There is no "fix" available that Iran would accept, and so insisting on "fixing" the deal is much the same as calling for abandoning it.

Benjamin Netanyahu wants you to know that he doesn’t understand how international agreements work:

The Iran nuclear deal should be changed to eliminate provisions removing restrictions on Tehran’s atomic programme over time or it should be cancelled, Israeli Prime Minister Benjamin Netanyahu said on Tuesday.

“Change it, or cancel it. Fix it, or nix it,” Netanyahu said in a speech at the U.N. General Assembly annual gathering of world leaders.

It is worth remembering that if Netanyahu had been allowed to have his way two years ago there would be no nuclear deal and no restrictions on Iran’s nuclear program. After having spent decades exaggerating the danger to Israel from an Iranian nuclear weapon, Netanyahu worked overtime to try to sabotage the negotiations that made it impossible for Iran to acquire one, and then denounced the agreement that those negotiations produced. Like Iran hawks here in the U.S., Netanyahu won’t accept any deal with Iran that Iran would ever agree to, because that would involve a compromise that these hard-liners are ideologically and maybe psychologically incapable of accepting.
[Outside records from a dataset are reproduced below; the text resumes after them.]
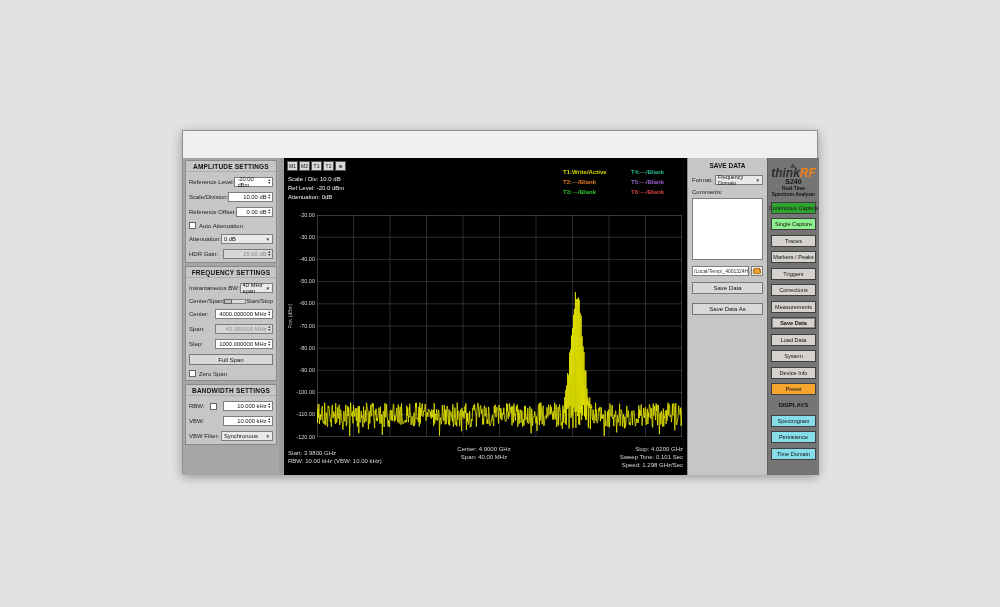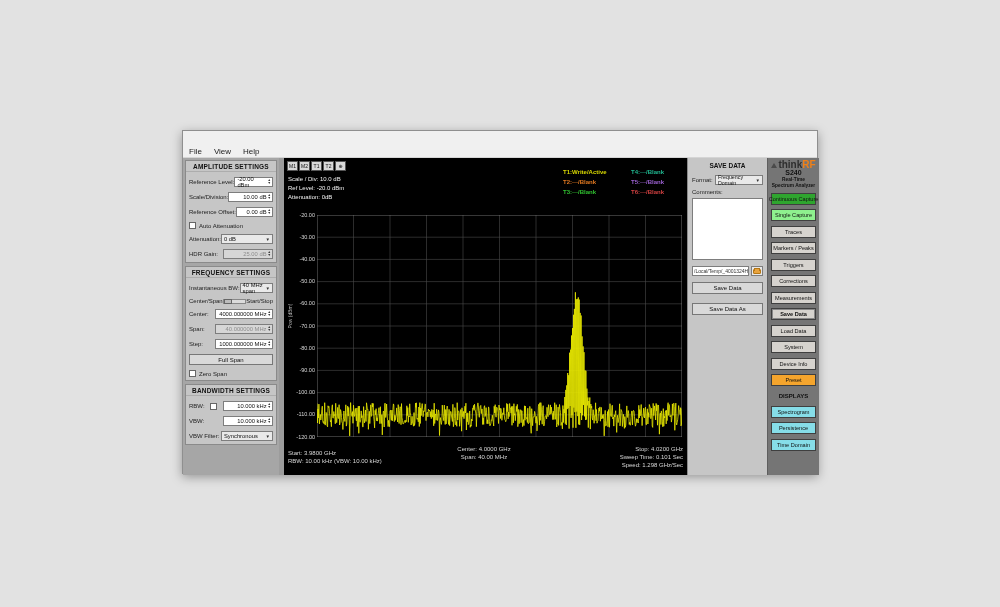--- a/index.html
+++ b/index.html
@@ -112,11 +112,6 @@
 <div class="window">
 
 
-  <div class="menubar" id="menubar">
-      <div class="menu-item">File</div>
-      <div class="menu-item">View</div>
-      <div class="menu-item">Help</div>
-    </div>
 
   <div class="content">
 

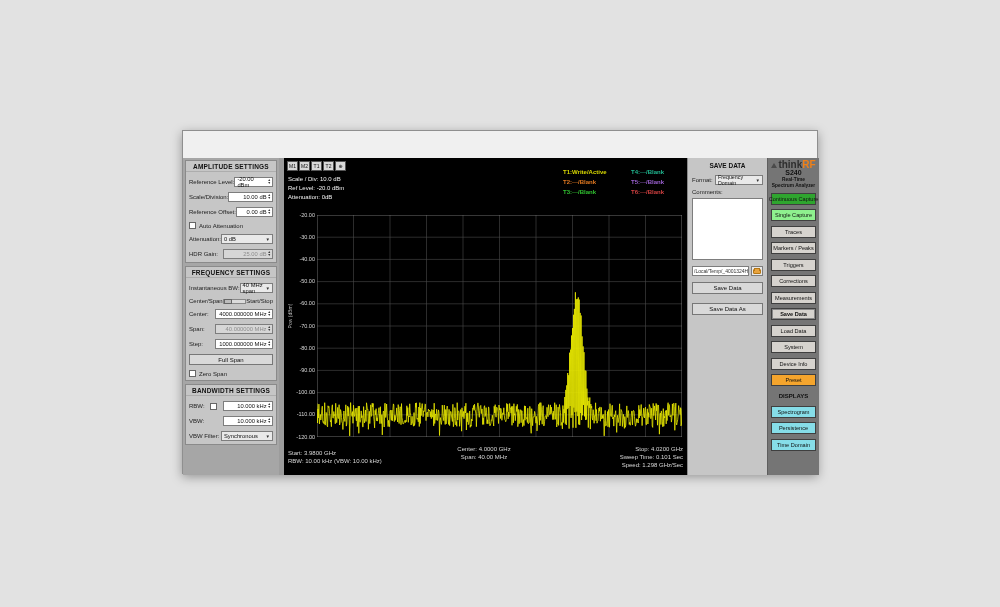--- a/index.html
+++ b/index.html
@@ -90,7 +90,7 @@
   
   .sidebar { position:absolute; left:584px; top:0; width:52px; height:317px; background:#757575; border-left:1px solid #5e5e5e; padding:2px 3px; }
   .brand { text-align:center; margin-bottom:3px; }
-  .brand-line { font-size:10px; font-weight:bold; line-height:9px; }
+  .brand-line { font-size:12px; font-weight:bold; line-height:9px;font-style:italic; }
   .brand-think { color:#2e2e2e; } .brand-rf { color:#f08018; }
   .brand-antenna { display:inline-block; width:0; height:0; border-left:3px solid transparent;
                    border-right:3px solid transparent; border-bottom:5px solid #4a4a4a; margin-right:1px; }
The objection to the sunset clauses in the JCPOA is an old one, but it is being trotted out again as part of the ongoing effort to undermine the nuclear deal. It is one of the more ridiculous objections to the agreement, and it is telling that this is what opponents of the deal are reduced to complaining about. Practically every international agreement has similar provisions that require the agreement to be renewed after a certain period of time. No one wants to be locked into any agreement forever, and a deal that didn’t have sunset clauses wouldn’t have been acceptable to Iran. In other words, if you can’t accept a deal that restricts Iran’s nuclear program for 10-15 years (some provisions last much longer than that), you won’t be able to get any deal. There is no “fix” available that Iran would accept, and so insisting on “fixing” the deal is much the same as calling for abandoning it.

Paul Pillar notes that the sunset clauses are beside the point if all parties continue to value the deal:

As long as they continue to regard the bargain as being on balance beneficial, the provisions of the JCPOA will endure, perhaps through a relatively simple extension agreement. If their calculations change significantly for whatever reason, those provisions may die. Either way, it won’t be the fine print in a sunset clause that determines the outcome.

So this is not something that needs to be “fixed” in any case. It is simply the latest in a string of bad-faith objections that hard-liners make to an agreement that they have vehemently opposed from the start.